Armenian genocide — a crime awaiting justice

November 15, 2015
Armenian civilians being marched by Ottoman soldiers. April, 1915.

April 24, 1915, was the beginning of the slaughter 1.5 million Armenians by the Ottoman Empire in what is now Turkey. This set a dangerous precedent that has been copied and expanded upon by later despotic governments.

Despite its morbid place in world history, governments around the world, including major international powers, refuse to acknowledge that it ever happened.

At the start of the 20th century, the Ottoman Empire was declining. It lost territory in the Balkans, and within Turkey 2 million Armenians were in open rebellion demanding better treatment. They were being unjustly persecuted and taxed on the grounds they were Christian within the predominantly Muslim country.

At this time, the Young Turks were ruling the Ottoman empire. Led by Talat Pasha, the movement decided that Turkey was only for Muslim Turks. In the name of this new ideology, they moved viciously against the Armenian community. On April 24, 1915, the Turkish military invaded the homes of Armenians living within the empire.

Armenians who were not immediately butchered were sent on death marches across the Syrian desert. When they asked where their destination was, they were simply told: “Nothingness.”

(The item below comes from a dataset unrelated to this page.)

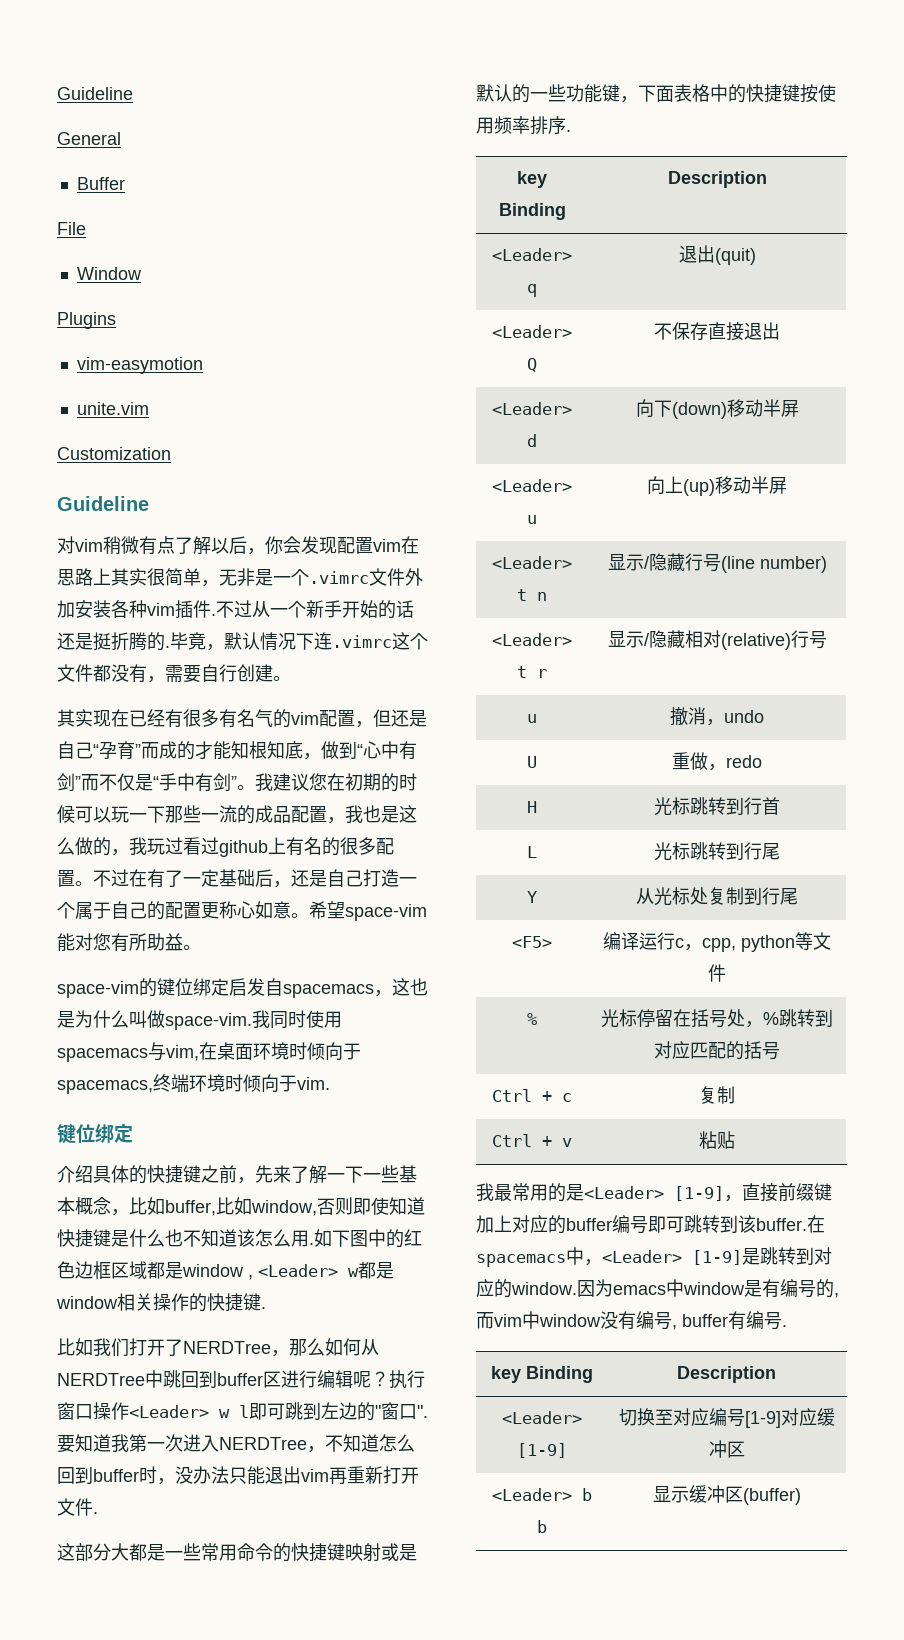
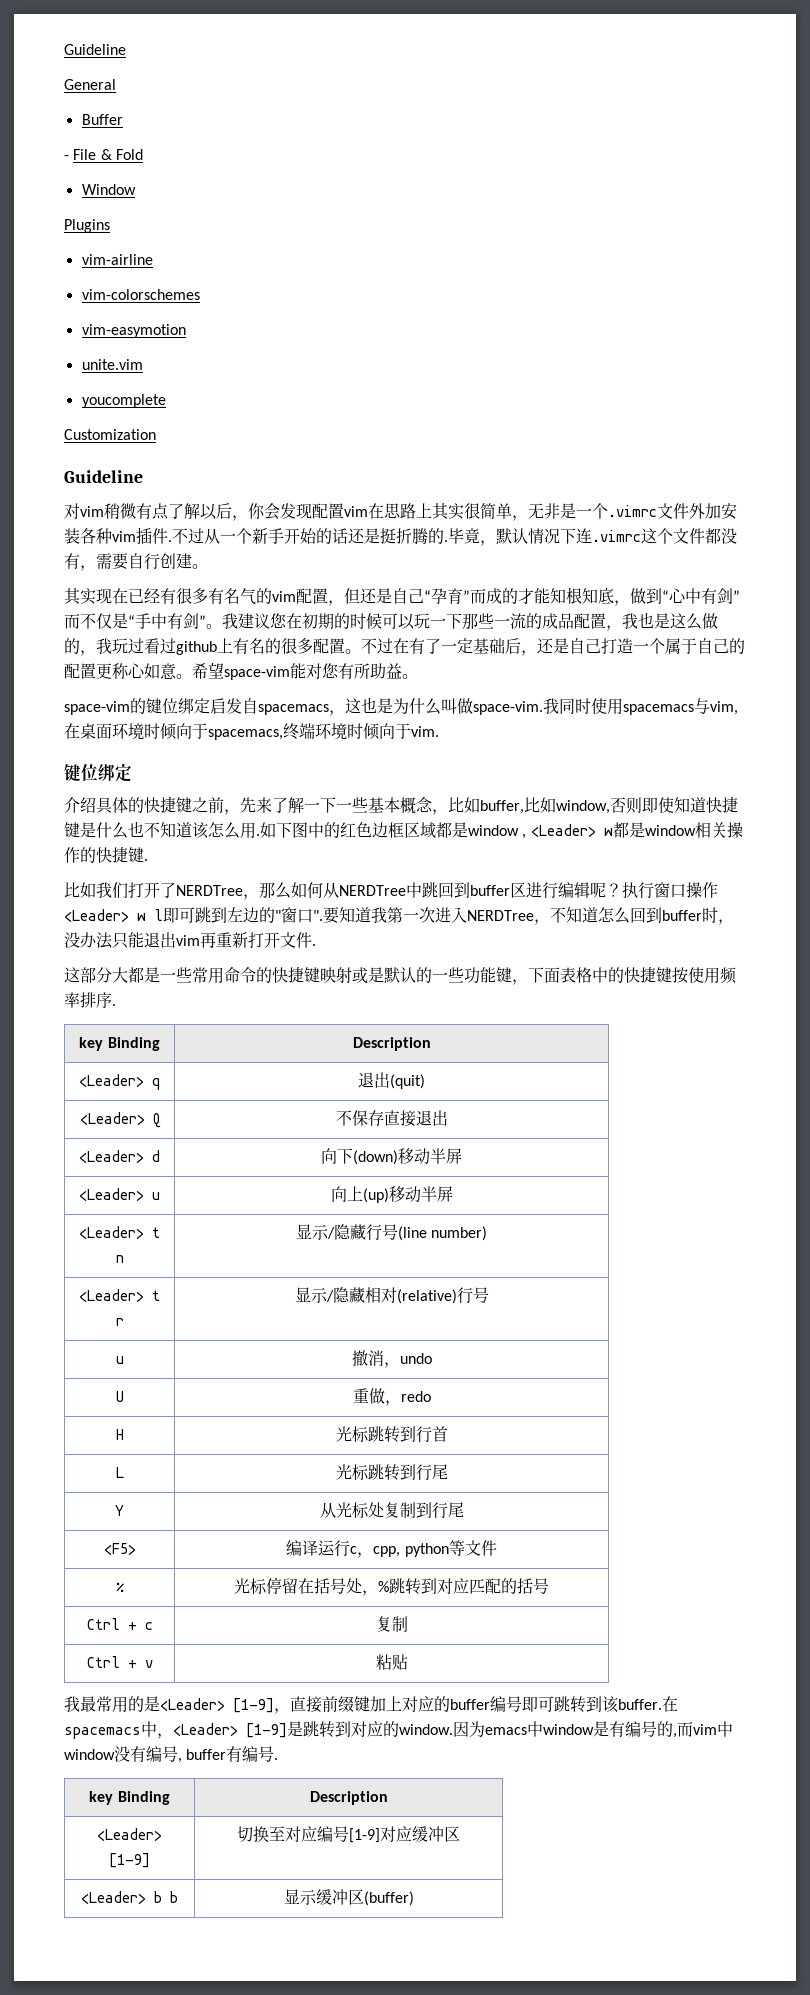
- File
+ - File & Fold
+ vim-airline
+ vim-colorschemes
+ youcomplete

To this day, the Turkish government has refused to acknowledge the genocide. It claims it is a “Western lie”. Turkey has spent millions of dollars trying to erase the genocide from its history, destroying Armenian monuments and even changing the names of animals with the word Armenia in them.

Because of Turkey's position on the genocide, countries including the US, Britain, Italy and Australia have also refused to acknowledge the crime. They do this because they have diplomatic and trade relationships with Turkey.

Furthermore, Turkey is strategically important due to its geographical position. If the genocide is acknowledged, there is the potential for damage to such relationships.

The refusal of these governments to recognise the Armenian genocide has caused much disappointment among the survivors and their families. These people have survived horrific cruelties, which have stayed with them and their families.

Armenians have argued and pleaded for recognition. But so far, this has not been forthcoming from Turkey, the US, Britain Australia or Italy.

Since the Armenian genocide, there have been other genocides all over the world, such as that committed by Nazi Germany.

There is evidence that Hitler used the Armenian genocide as a template for his holocaust. He believed Turkey showed how to commit genocide and get away it — in 1939 he remarked, “after all, who remembers the extermination of the Armenians?”

This trend has continued into the 21st century in Turkey with the war against the Kurdish people. During the fight against the Islamic State of Iraq and Syria, Turkey has attacked Kurdish civilians. Just like in the case of the Armenian genocide, Kurdish civilians in Turkey have found no assistance from the international community.

If history has taught us anything, it is that if past crimes are not acknowledged and punished, they will happen again. We must recognise the Armenian genocide to prevent a new one.